On aurait envie, là aussi, pour en rabattre un peu sur l'idée d'une nouveauté des images honteuses sans honte, d'opposer des précédents historiques. Par exemple, après avoir lu Daniel Arasse, il y aurait quelque crédit à tenir La Venus d'Urbin de Titien pour le paradigme des "images honteuses". Cette femme nue couchée qui se caresse en nous souriant est une image honteuse à certains égards sans honte. Sauf que, et c'est là le point, cette image intime n'était alors destinée qu'à l'intimité d'un seul regard, celui de Guidobaldo della Rovere qui avait commandé cette pin up à Titien pour son usage exclusif - ce qui pose d'ailleurs un réel problème non pas quant à l'exposition d'une telle peinture aujourd'hui, mais à son effet de sens dans un lieu public d'art. L'intime allait alors à l'intime. Aujourd'hui il va au musée, ce grand lieu de la démocratie du regard, qui repose sur le principe que toute oeuvre visible doit pouvoir être vue de tous - ce qui détermine une légère antipathie structurelle du musée pour des types comme Guidobaldo della Rovere et les collectionneurs privés.

Voilà donc dressé le tableau de ce bel aujourd'hui.

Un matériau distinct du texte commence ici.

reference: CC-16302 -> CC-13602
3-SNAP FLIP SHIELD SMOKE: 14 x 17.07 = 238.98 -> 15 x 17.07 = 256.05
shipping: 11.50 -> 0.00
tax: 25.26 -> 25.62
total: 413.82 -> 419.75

On y est amené à un double constat. D'un côté, dans notre époque qui s'avance sous l'étendard des droits de l'homme, le droit matériel au secret est matériellement menacé de toutes parts. Or on aurait quelque raison de défendre que le premier droit de l'homme est le droit au secret. Le second constat est celui d'une ostension généralisée de l'intime. Le thème même des "images honteuses" semble situé sur ce versant, ce qui oriente alors le débat essentiellement vers les modalités diverses de réception de ces images, sur les paniques morales, par exemple, dont parle Ruwen Ogien.

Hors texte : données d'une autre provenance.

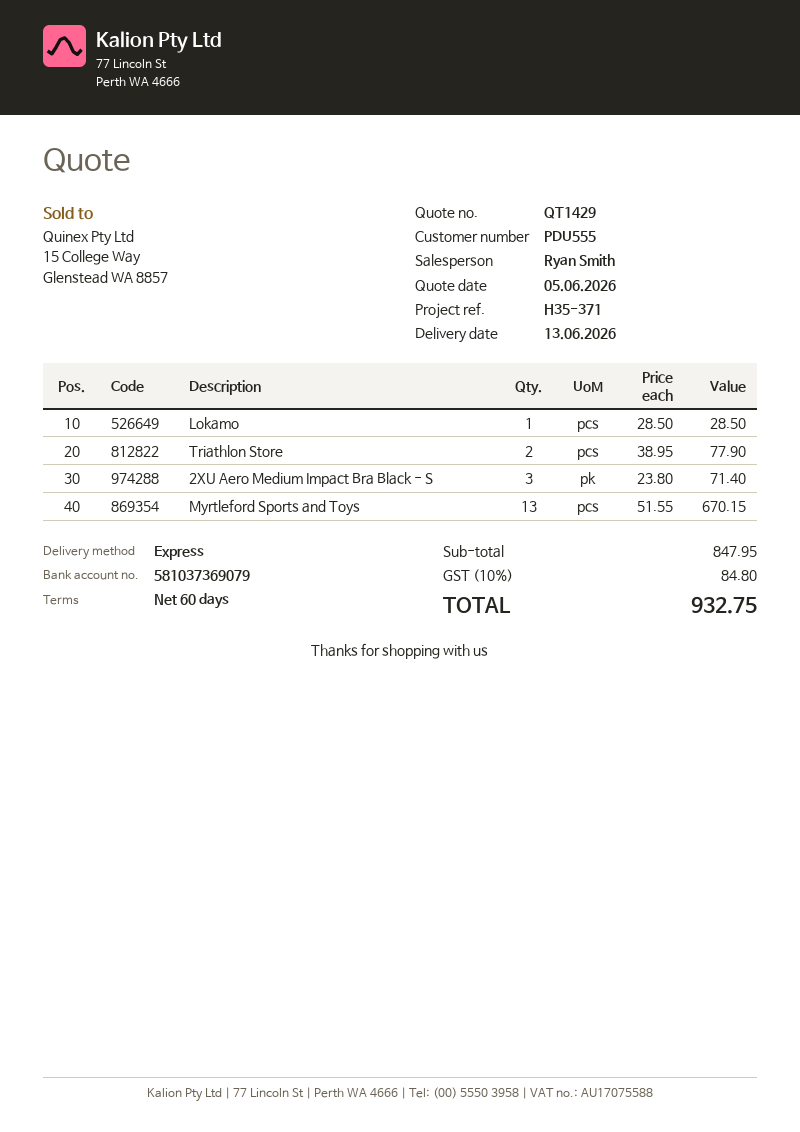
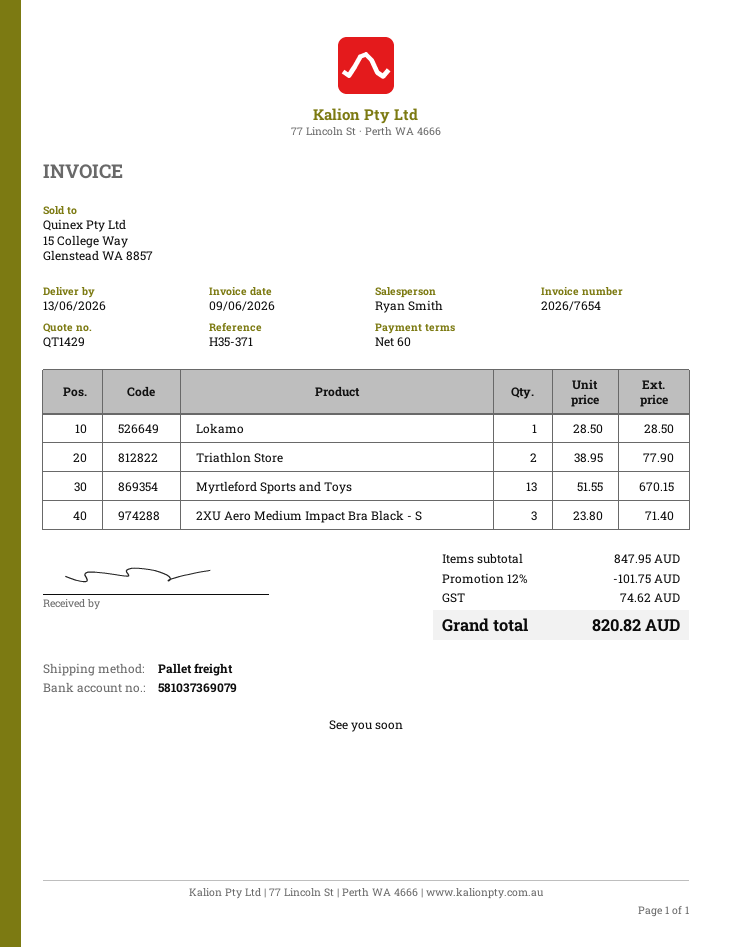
shipping method: express -> pallet freight
discount: none -> 12% = 101.75
tax: 84.80 -> 74.62
total: 932.75 -> 820.82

Pour ma part, je suggère de considérer la question en la confrontant à l'autre versant, celui de la menace générale sur l'intime. Je crois que cela peut être profitable pour la réflexion sur le statut des "images honteuses". A savoir qu'il y a deux côtés, l'intime exposé, et l'intime extorqué. La question que j'agite, et qui m'agite porte sur le rapport éventuel de l'un à l'autre.

4

Mon hypothèse est que l'actualité de l'ostension des images de l'intime ne relève pas seulement de l'exercice moderne d'une liberté, mais constitue, paradoxalement, une réponse à la menace sur l'intime. Bien sūr, à la menace hypermoderne d'un regard illimité sur l'intime, on pourrait tenir que le voile est une réponse. Or on assiste dans l'art à un mouvement aussi de dévoilement, ce qui pourraît être après tout parfaitement en phase avec le désir d'omnivoyance du maître moderne. Or les images de l'art y font en vérité arrêt. Il faut donc dire en quoi, et pourquoi.

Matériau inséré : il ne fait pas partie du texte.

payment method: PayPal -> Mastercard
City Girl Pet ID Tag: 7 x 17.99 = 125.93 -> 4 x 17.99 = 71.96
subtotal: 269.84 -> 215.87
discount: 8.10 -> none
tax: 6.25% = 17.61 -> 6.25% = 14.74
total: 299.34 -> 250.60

Tout cela signifie que pour comprendre ce que sont aujourd'hui les "images honteuses", ce n'est pas l'interdit qu'il faut mettre en regard, mais, en effet, au contraire cette machine-à-tout-voir, cette machine à extorquer l'intime qu'est aujourd'hui le pouvoir aux mains du maître hypermoderne. L'actualité des "images honteuses" serait en ce sens l'actualité des menaces sur l'intime. Si une fonction de l'art est de montrer ce qu'on ne peut voir, on ne peut pourtant pas se limiter à penser que ce qu'on ne peut voir, c'est ce qui est interdit, que le "mauvais genre", pour reprendre le titre du livre de Dominique Baqué, serait une réponse au "bon chic bon genre" d'une moral majority qui imposerait de cacher ce qu'on ne saurait voir. Non pas parce l'intime serait sous le coup moins de l'interdit que de l'aveu, comme le pensait Foucault, mais parce qu'il est purement et simplement menacé de dissolution.

Posons-nous simplement la question: quel peut être le sens et la valeur d'exposer des images pornographiques dans un monde où nous sommes vus partout, tout le temps et sous toutes les coutures, auscultés jusqu'au fond du corps et au tréfonds de l'âme?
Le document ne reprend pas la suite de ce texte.